*** Opening of Provided records ***
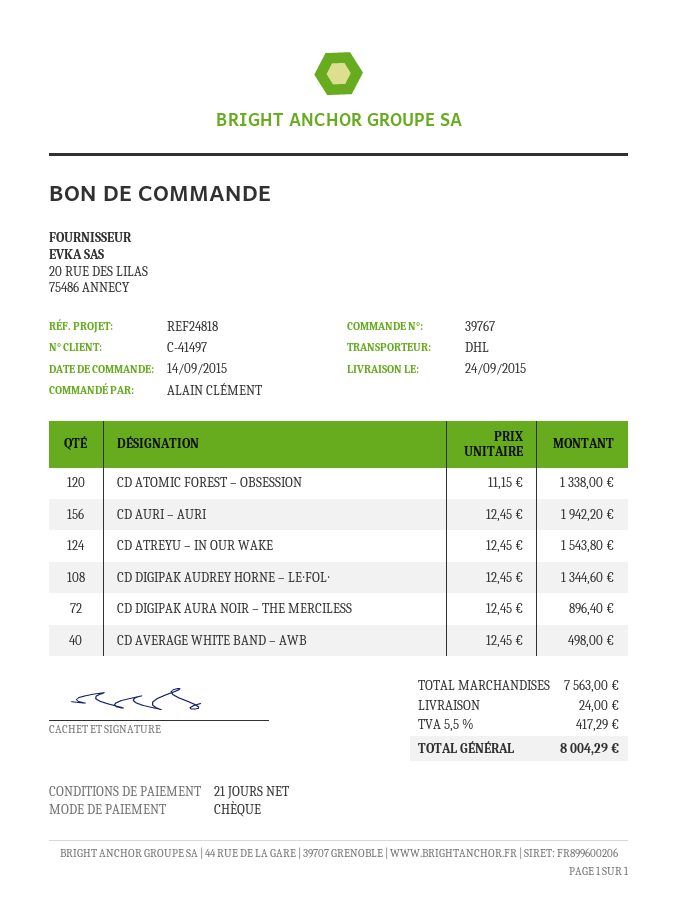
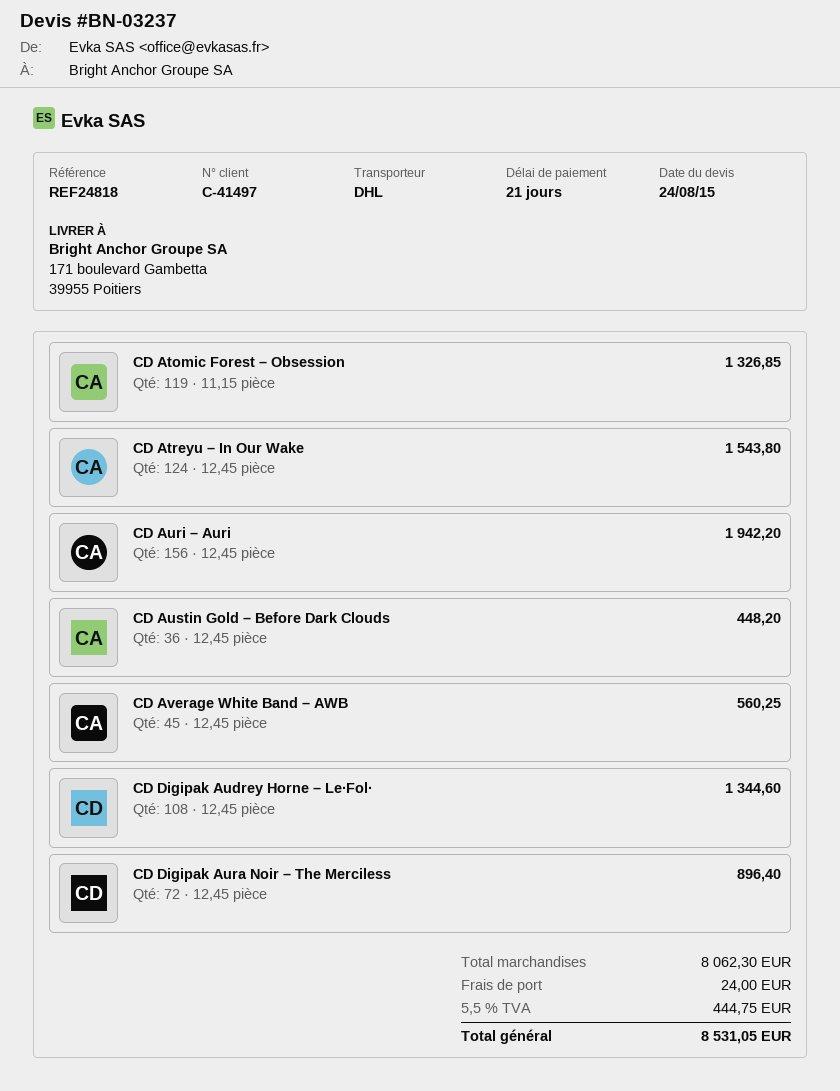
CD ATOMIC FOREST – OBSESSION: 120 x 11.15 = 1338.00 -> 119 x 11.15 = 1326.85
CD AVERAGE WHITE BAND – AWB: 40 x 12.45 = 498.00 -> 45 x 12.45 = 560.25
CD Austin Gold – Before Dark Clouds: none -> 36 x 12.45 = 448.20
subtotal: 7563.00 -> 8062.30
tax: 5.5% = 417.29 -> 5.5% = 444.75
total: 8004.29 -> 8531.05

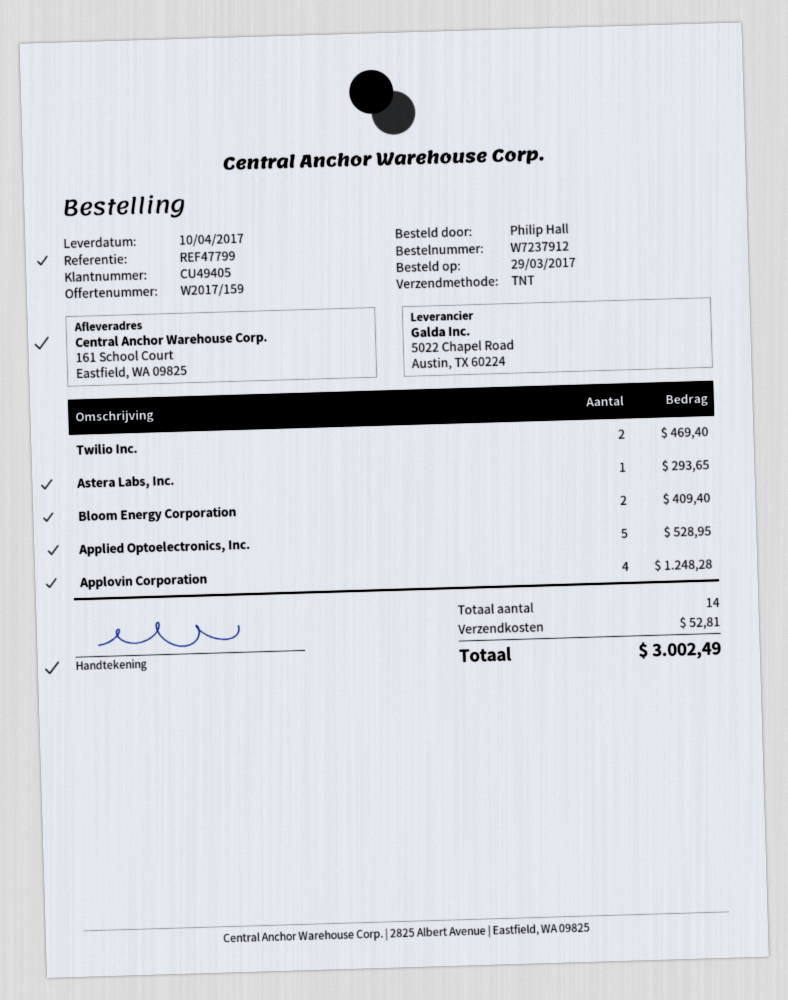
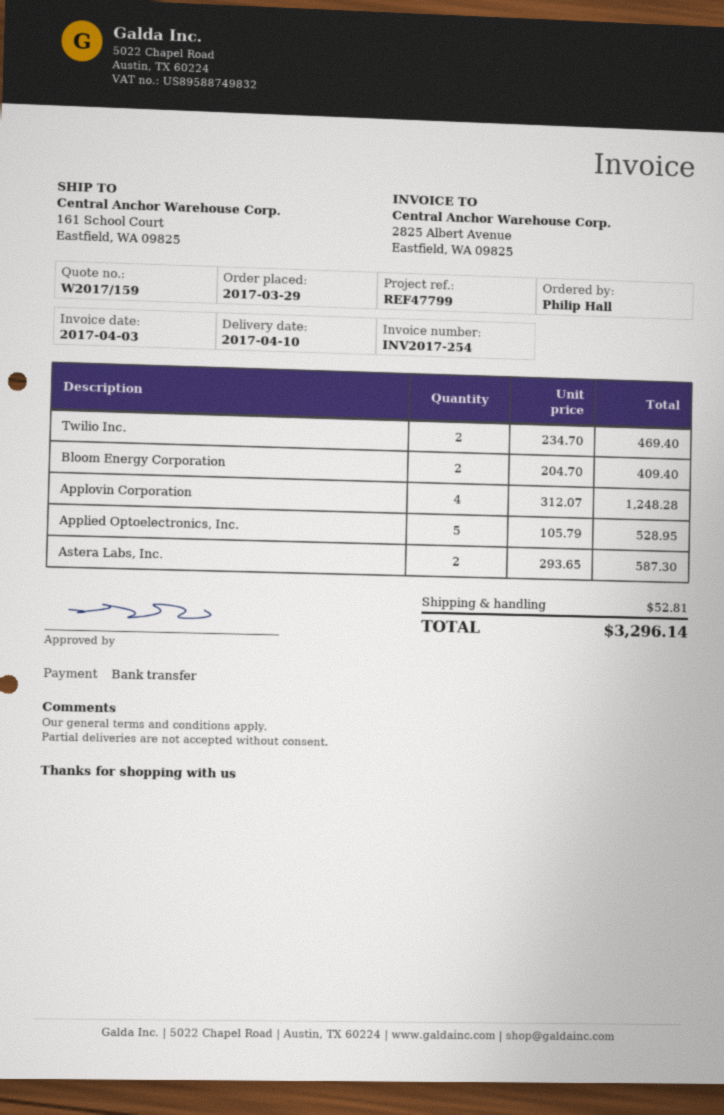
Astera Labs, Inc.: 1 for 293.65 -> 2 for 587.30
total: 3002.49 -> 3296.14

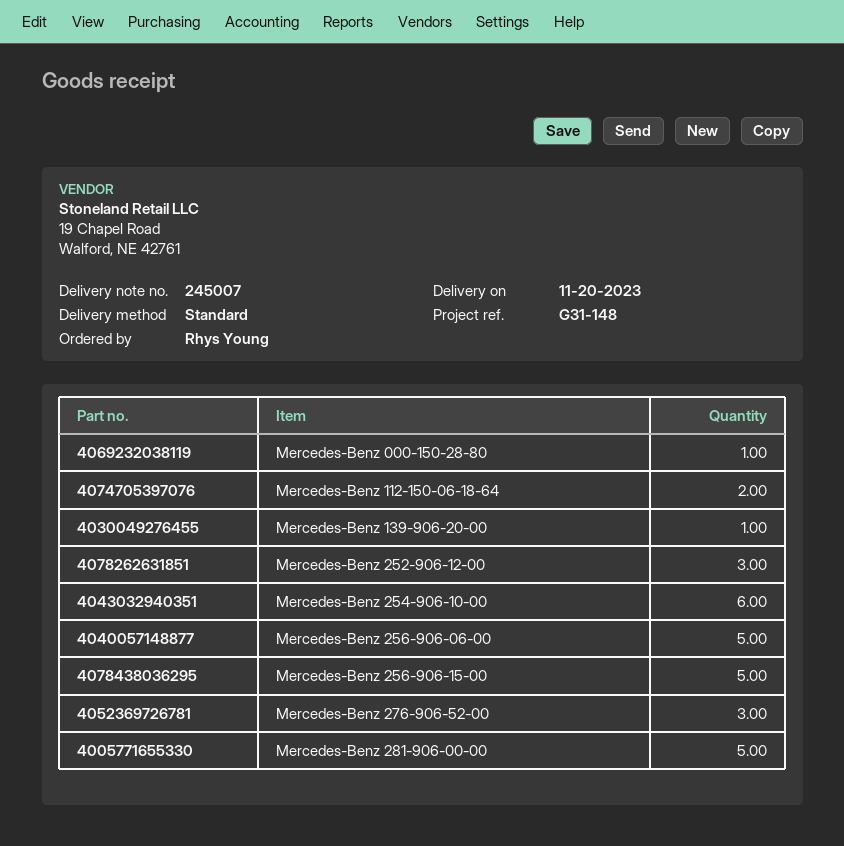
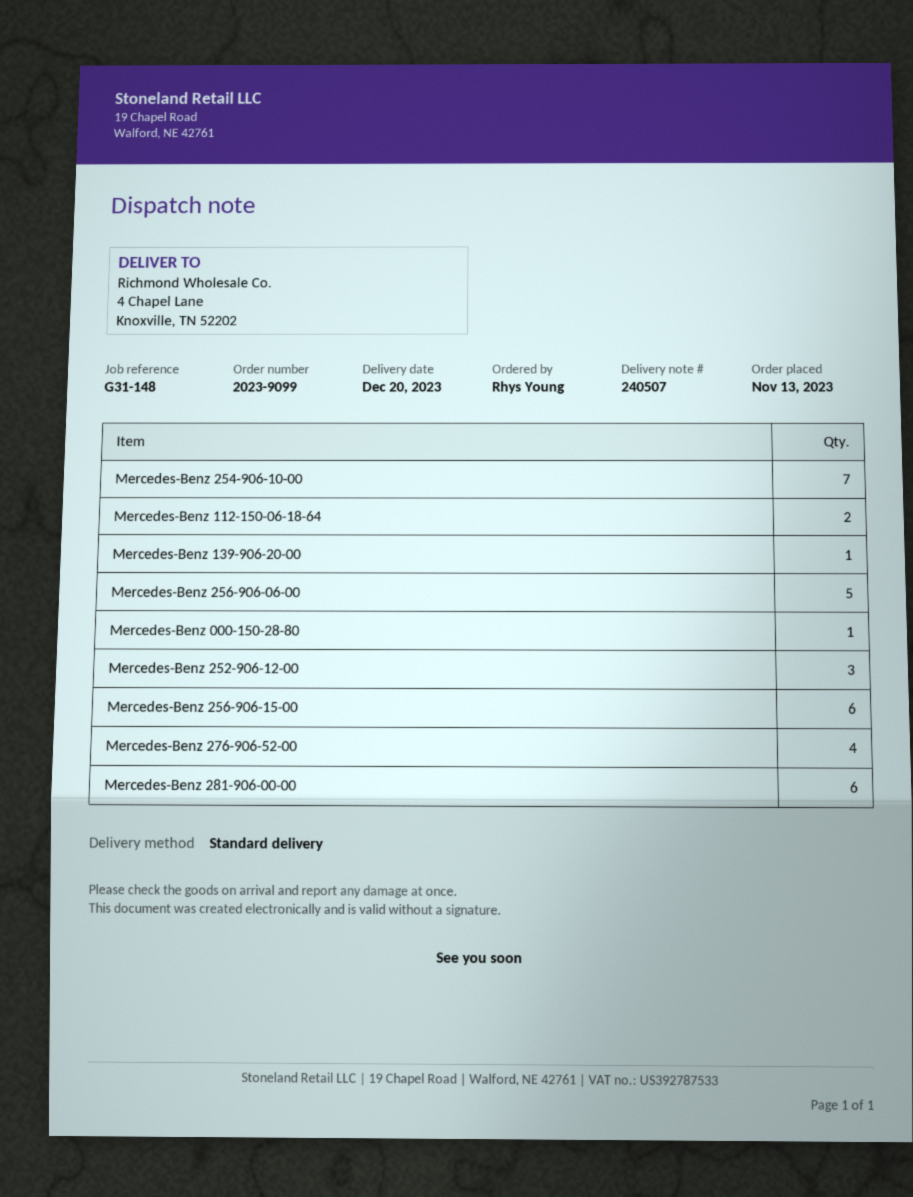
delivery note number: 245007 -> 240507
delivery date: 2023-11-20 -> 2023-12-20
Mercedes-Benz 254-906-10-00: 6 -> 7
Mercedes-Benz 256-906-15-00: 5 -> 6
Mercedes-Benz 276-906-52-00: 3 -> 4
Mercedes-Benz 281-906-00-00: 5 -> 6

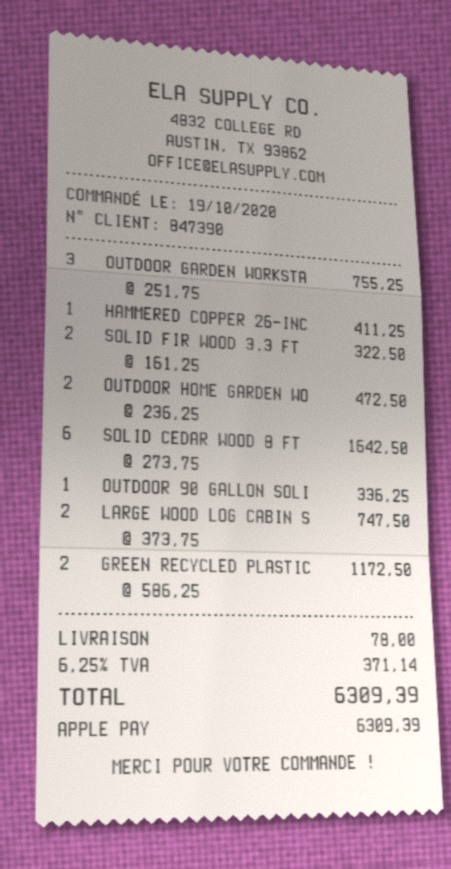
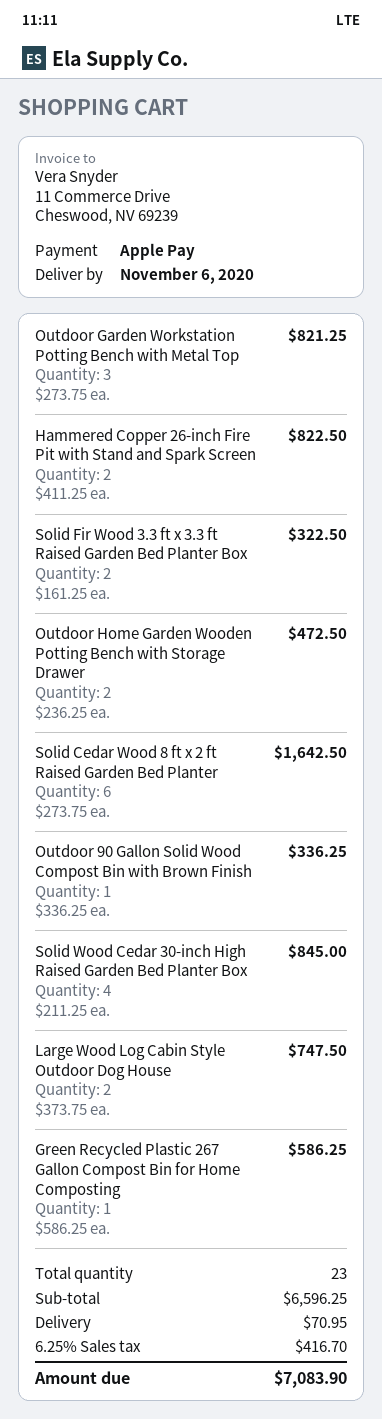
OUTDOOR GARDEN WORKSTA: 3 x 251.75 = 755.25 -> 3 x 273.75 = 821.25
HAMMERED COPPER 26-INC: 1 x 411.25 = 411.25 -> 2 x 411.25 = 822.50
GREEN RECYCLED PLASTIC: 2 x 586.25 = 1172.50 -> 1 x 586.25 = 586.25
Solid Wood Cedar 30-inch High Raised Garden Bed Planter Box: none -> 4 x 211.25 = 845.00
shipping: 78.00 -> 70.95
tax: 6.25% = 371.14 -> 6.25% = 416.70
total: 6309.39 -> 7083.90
*** Close of Provided records ***
Transcribe the entries above verbatim, omitting their pictures.

Reply —
CD ATOMIC FOREST – OBSESSION: 120 x 11.15 = 1338.00 -> 119 x 11.15 = 1326.85
CD AVERAGE WHITE BAND – AWB: 40 x 12.45 = 498.00 -> 45 x 12.45 = 560.25
CD Austin Gold – Before Dark Clouds: none -> 36 x 12.45 = 448.20
subtotal: 7563.00 -> 8062.30
tax: 5.5% = 417.29 -> 5.5% = 444.75
total: 8004.29 -> 8531.05

Astera Labs, Inc.: 1 for 293.65 -> 2 for 587.30
total: 3002.49 -> 3296.14

delivery note number: 245007 -> 240507
delivery date: 2023-11-20 -> 2023-12-20
Mercedes-Benz 254-906-10-00: 6 -> 7
Mercedes-Benz 256-906-15-00: 5 -> 6
Mercedes-Benz 276-906-52-00: 3 -> 4
Mercedes-Benz 281-906-00-00: 5 -> 6

OUTDOOR GARDEN WORKSTA: 3 x 251.75 = 755.25 -> 3 x 273.75 = 821.25
HAMMERED COPPER 26-INC: 1 x 411.25 = 411.25 -> 2 x 411.25 = 822.50
GREEN RECYCLED PLASTIC: 2 x 586.25 = 1172.50 -> 1 x 586.25 = 586.25
Solid Wood Cedar 30-inch High Raised Garden Bed Planter Box: none -> 4 x 211.25 = 845.00
shipping: 78.00 -> 70.95
tax: 6.25% = 371.14 -> 6.25% = 416.70
total: 6309.39 -> 7083.90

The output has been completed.